RECORDS SHOWN below:

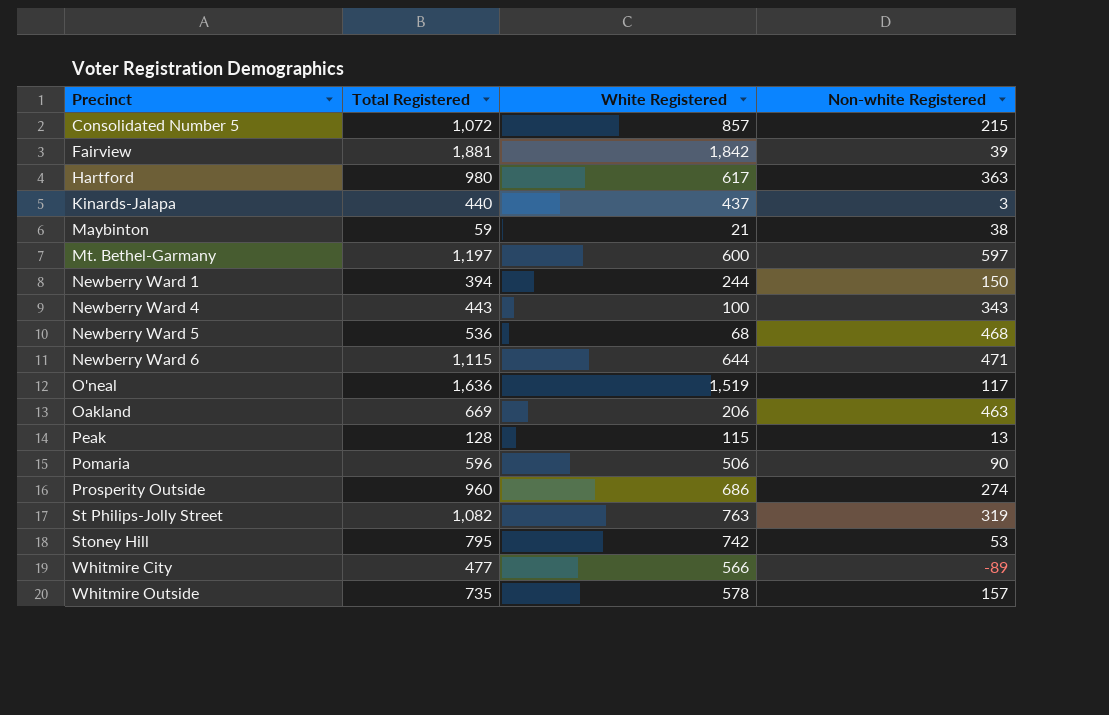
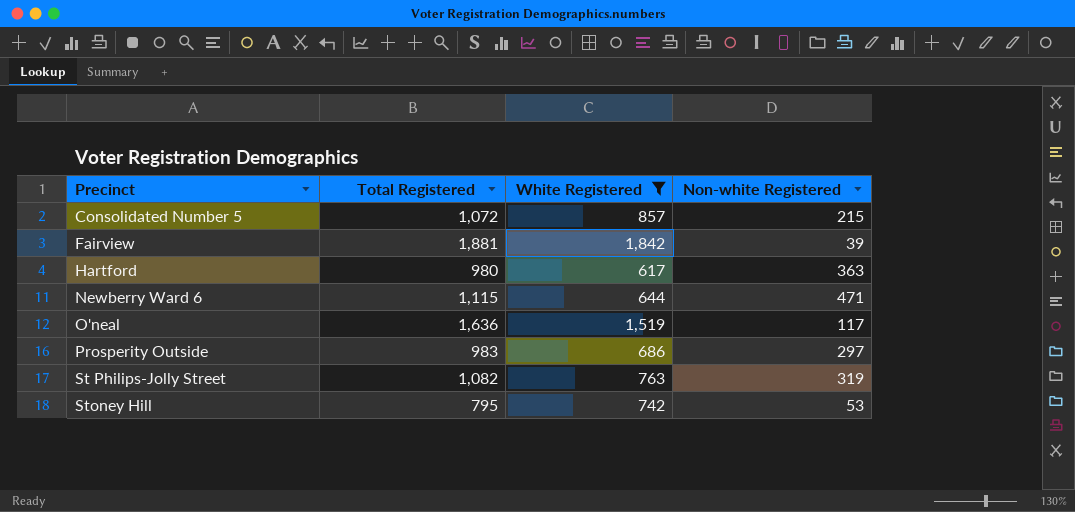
filter: none -> White Registered >= 617
Prosperity Outside | Total Registered: 960 -> 983
Prosperity Outside | Non-white Registered: 274 -> 297

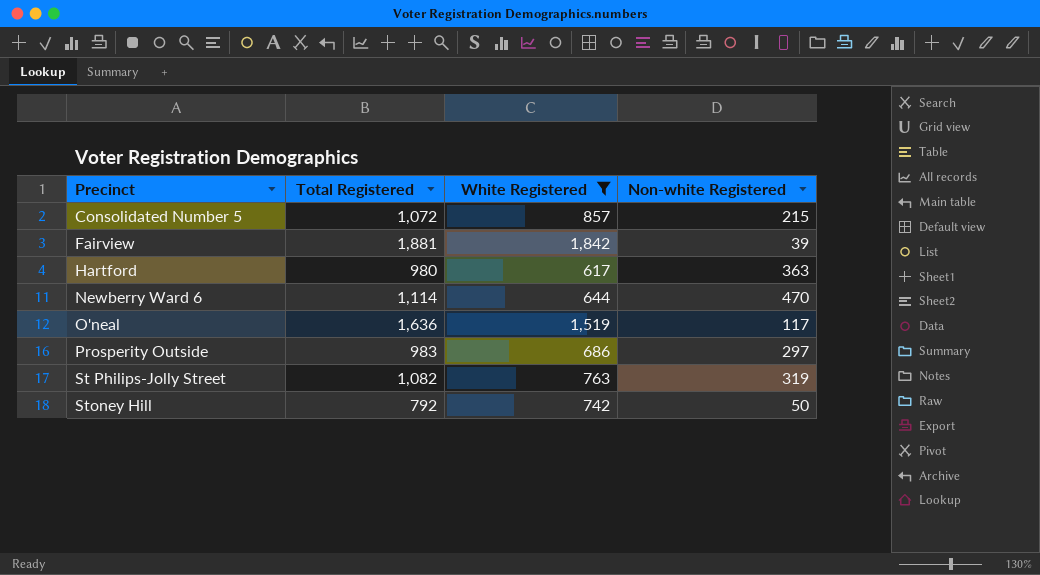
Newberry Ward 6 | Total Registered: 1,115 -> 1,114
Newberry Ward 6 | Non-white Registered: 471 -> 470
Stoney Hill | Total Registered: 795 -> 792
Stoney Hill | Non-white Registered: 53 -> 50

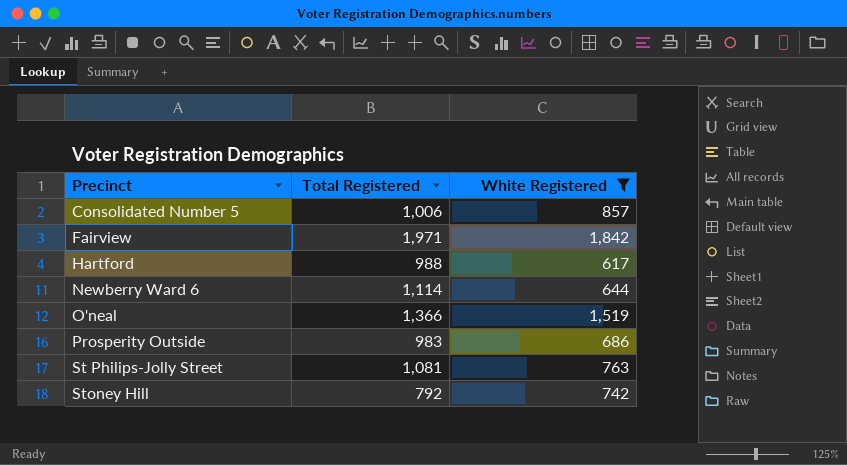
column Non-white Registered | formula: [Total Registered] - [White Registered] -> none
Consolidated Number 5 | Total Registered: 1,072 -> 1,006
Fairview | Total Registered: 1,881 -> 1,971
Hartford | Total Registered: 980 -> 988
O'neal | Total Registered: 1,636 -> 1,366
St Philips-Jolly Street | Total Registered: 1,082 -> 1,081

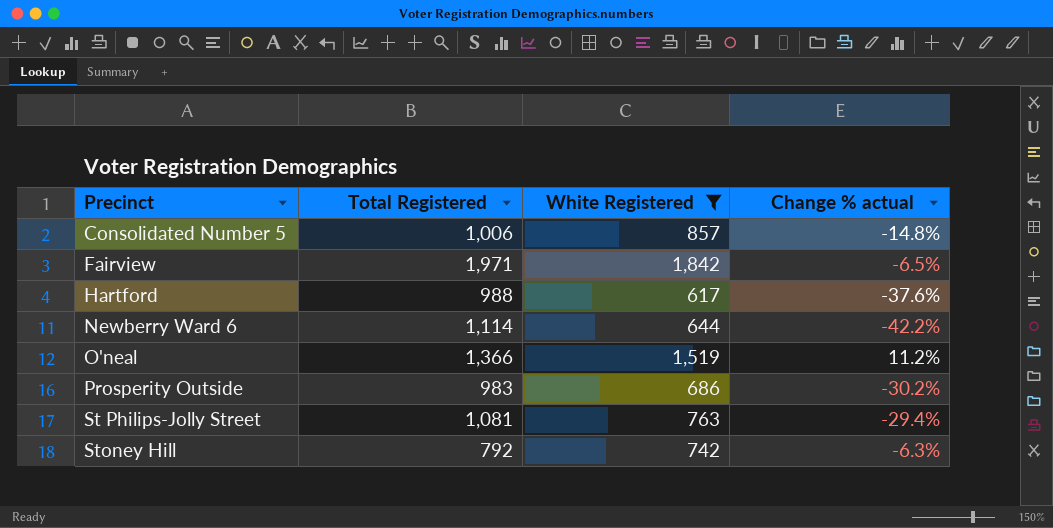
column Change % actual | formula: none -> ([White Registered] - [Total Registered]) / [Total Registered]

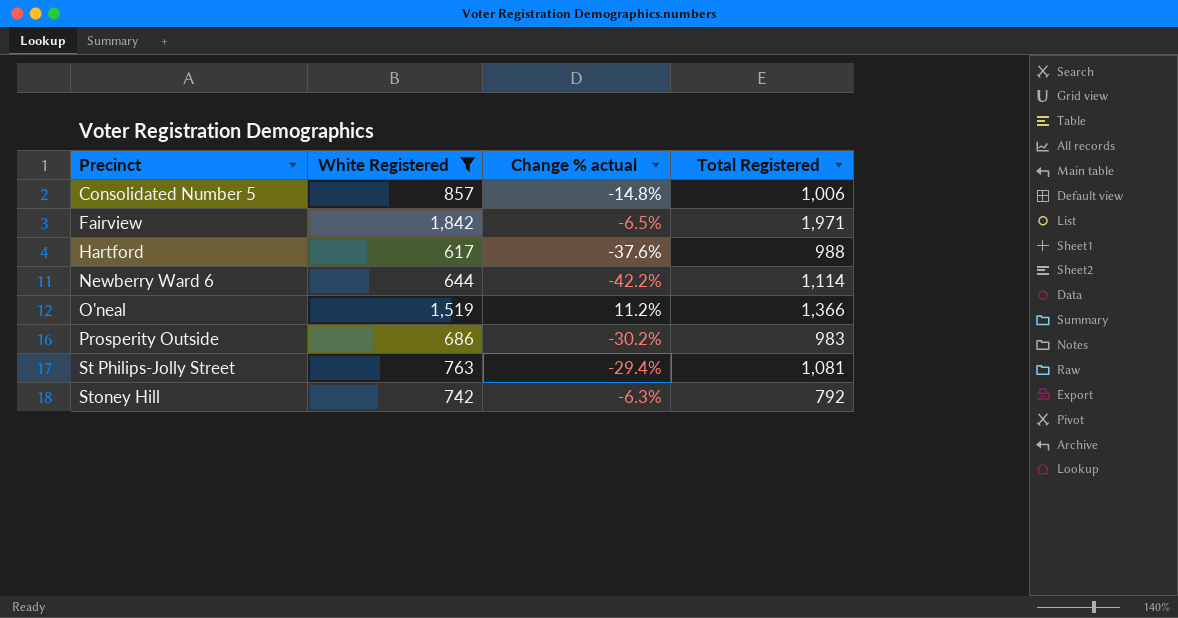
column Total Registered | position: 2 -> 4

End of RECORDS SHOWN.

**TASK:** Retype all the data exactly. Omit pictures.

**EXERCISE ANSWER:**
filter: none -> White Registered >= 617
Prosperity Outside | Total Registered: 960 -> 983
Prosperity Outside | Non-white Registered: 274 -> 297

Newberry Ward 6 | Total Registered: 1,115 -> 1,114
Newberry Ward 6 | Non-white Registered: 471 -> 470
Stoney Hill | Total Registered: 795 -> 792
Stoney Hill | Non-white Registered: 53 -> 50

column Non-white Registered | formula: [Total Registered] - [White Registered] -> none
Consolidated Number 5 | Total Registered: 1,072 -> 1,006
Fairview | Total Registered: 1,881 -> 1,971
Hartford | Total Registered: 980 -> 988
O'neal | Total Registered: 1,636 -> 1,366
St Philips-Jolly Street | Total Registered: 1,082 -> 1,081

column Change % actual | formula: none -> ([White Registered] - [Total Registered]) / [Total Registered]

column Total Registered | position: 2 -> 4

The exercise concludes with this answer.